Dr. Barbara Yaffe, associate chief medical officer of health, said symptoms like a runny nose can be due to another illness or condition that a child has.
"Just doing a test on its own is not going to necessarily help the situation," she said, adding that parents and primary care providers know best when it comes to a child's health history.
She said schools and daycares should not be requiring a negative COVID-19 test, "in fact they shouldn’t even require a doctor’s note." This is a message she said officials are working on "clarifying."
The remarks caused some confusion on Twitter as many parents have stood in long testing lines in recent days to get their children tested so they could send them back to school or daycare. The premier's executive director of communications joined in on the conversation, stating that "he's not sure what's so shocking here."
Not sure what's so shocking here. If you child is feeling ill, talk to your primary care provider. If they say there's no concern, you go back to school. Why would we insist on every child with a runny nose or chills to have a doctor's note? https://t.co/wzVcyTs2Tu
— Travis Kann (@traviskann) October 1, 2020
Ford defended his government's moves on COVID-19 testing as the province faces a backlog of over 80,000 cases.
"Keep in mind that if I would have just sat back and stuck with 20,000 tests we wouldn't have this problem," he said, again urging Ontarians not to get tested if they're not showing symptoms of the virus.
Elliott said the government is aware the issue is urgent and is doing its best to increase lab capacity.
Ford said the province is also in need of lab technicians.
"I wish I could turn on a switch and all of a sudden lab technicians come rolling in," he said, giving a shoutout to Western, Guelph and McMaster Universities, who have offered to help out with the problem.
Yaffe said the testing backlog is "definitely affecting (contact tracing) in a negative way."
It can take some time before a person who is ill gets tested, she said, adding that then there is the turnaround time for the test to be processed. By the time contacts are reached, they could have already spread the virus to others, Yaffe said.
Dr. Dirk Huyer, who is co-ordinating the province's outbreak response, said Huyer said contact tracing is important when it comes to outbreaks as they need to be managed "as quickly as possible."
Huyer shared some details about outbreaks at a media briefing on Thursday.
The province has identified 108 outbreaks over the past seven days and 178 during the last 14. This compares to 75 outbreaks during the two weeks prior.

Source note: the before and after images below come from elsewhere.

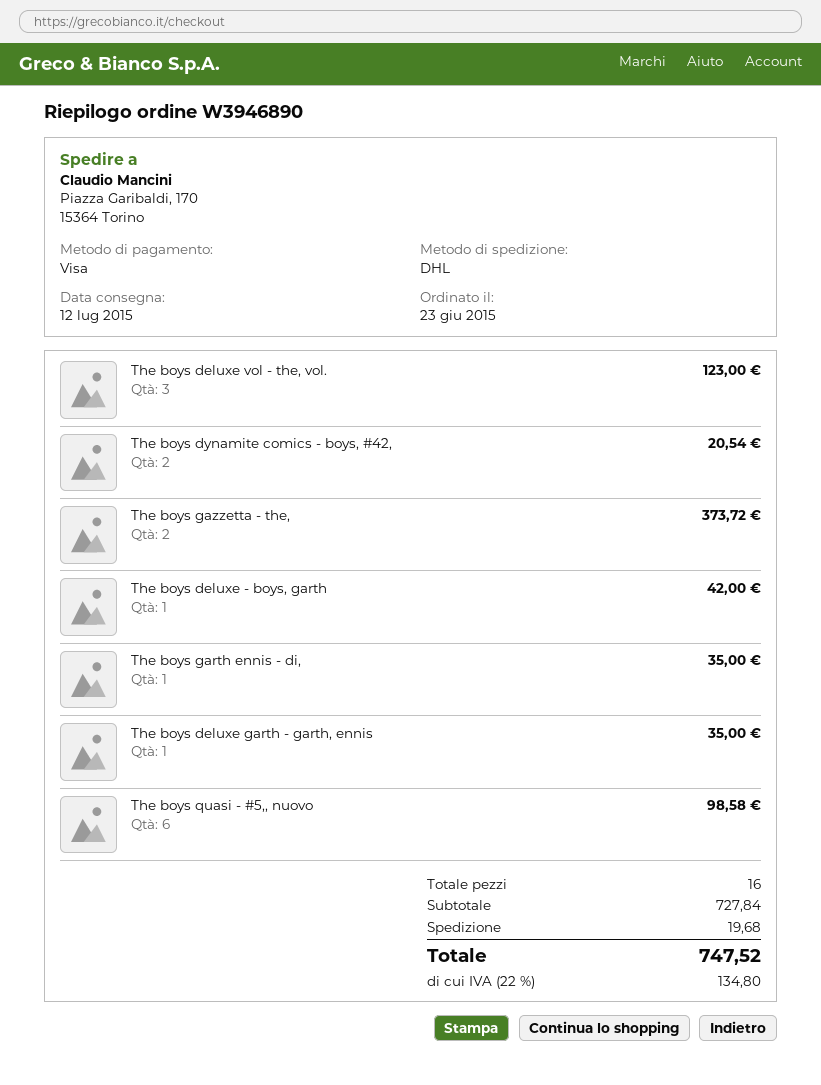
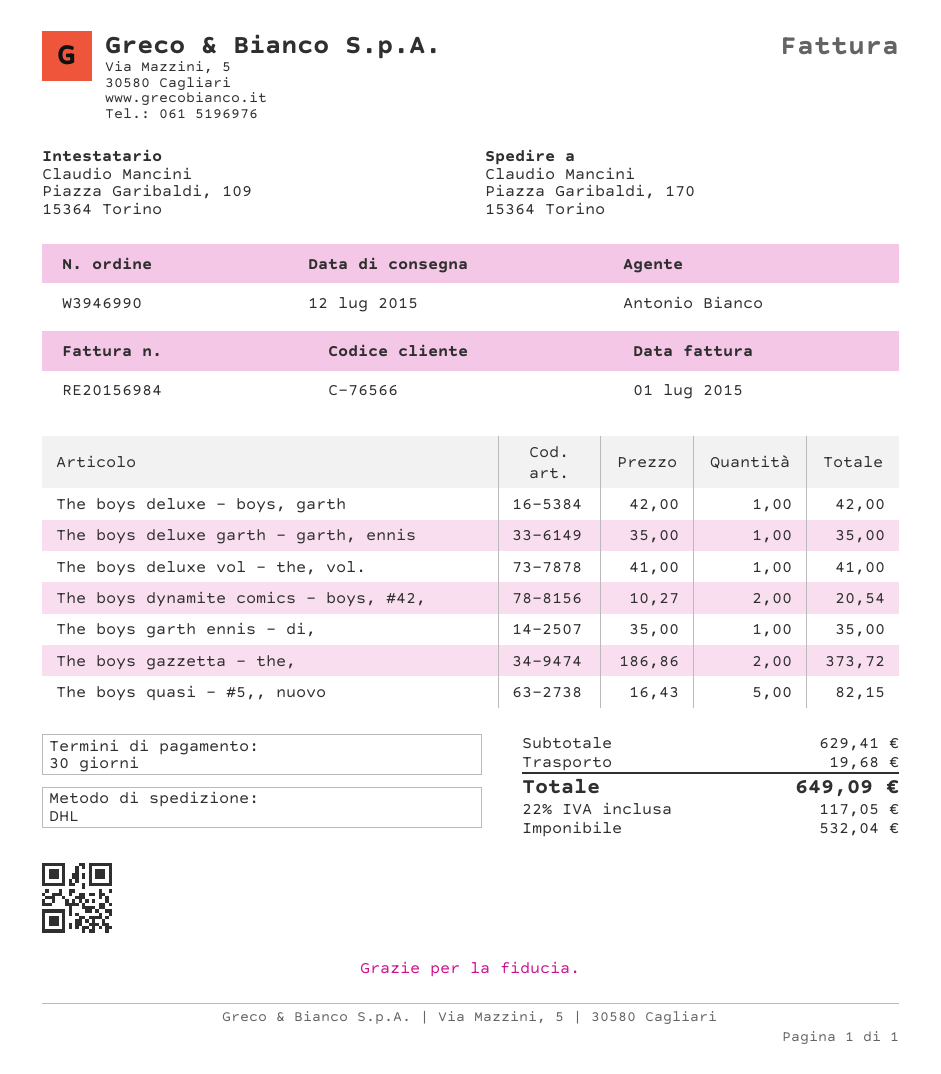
order number: W3946890 -> W3946990
The boys deluxe vol - the, vol.: 3 for 123.00 -> 1 for 41.00
The boys quasi - #5,, nuovo: 6 for 98.58 -> 5 for 82.15
subtotal: 727.84 -> 629.41
tax: 22% = 134.80 -> 22% = 117.05
total: 747.52 -> 649.09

"The numbers mean that each day as we move forward we’re seeing more and more outbreaks, so increasing number and increasing range of outbreaks, with notable observation of those in the vulnerable sector," said Huyer, adding that this includes long-term care and retirement homes.
He pointed to areas with high case numbers such as Toronto and its surrounding areas and Ottawa, saying there have been an increasing number of outbreaks in a variety of settings.
In Toronto, for example, there were 49 outbreaks between Sept. 20-30 — 19, or 39 per cent, were in bars or restaurants. He said about 15 per cent of the staff work in two places including multiple restaurants or in other sectors as well.
"Those are all concerns and some examples of challenges that we’re seeing," he said.
Yaffe added that health units are also finding that the number of contacts of people testing positive for COVID-19 is "much higher" than in the first wave.
"This increases the complexity of the case, contact and outbreak investigations quite a lot, and it's clear really that people have let their guard down when it comes to following basic public health measures," she said.
Ford promised that he'd ask grocery executives about coordinating discounts, so shoppers don't go from store to store, potentially spreading the virus, looking for the best deals.
"I guess in a free market society everyone's going at each other, and I think competition is good, but it'd make life a lot easier" if they'd coordinate some prices, he said.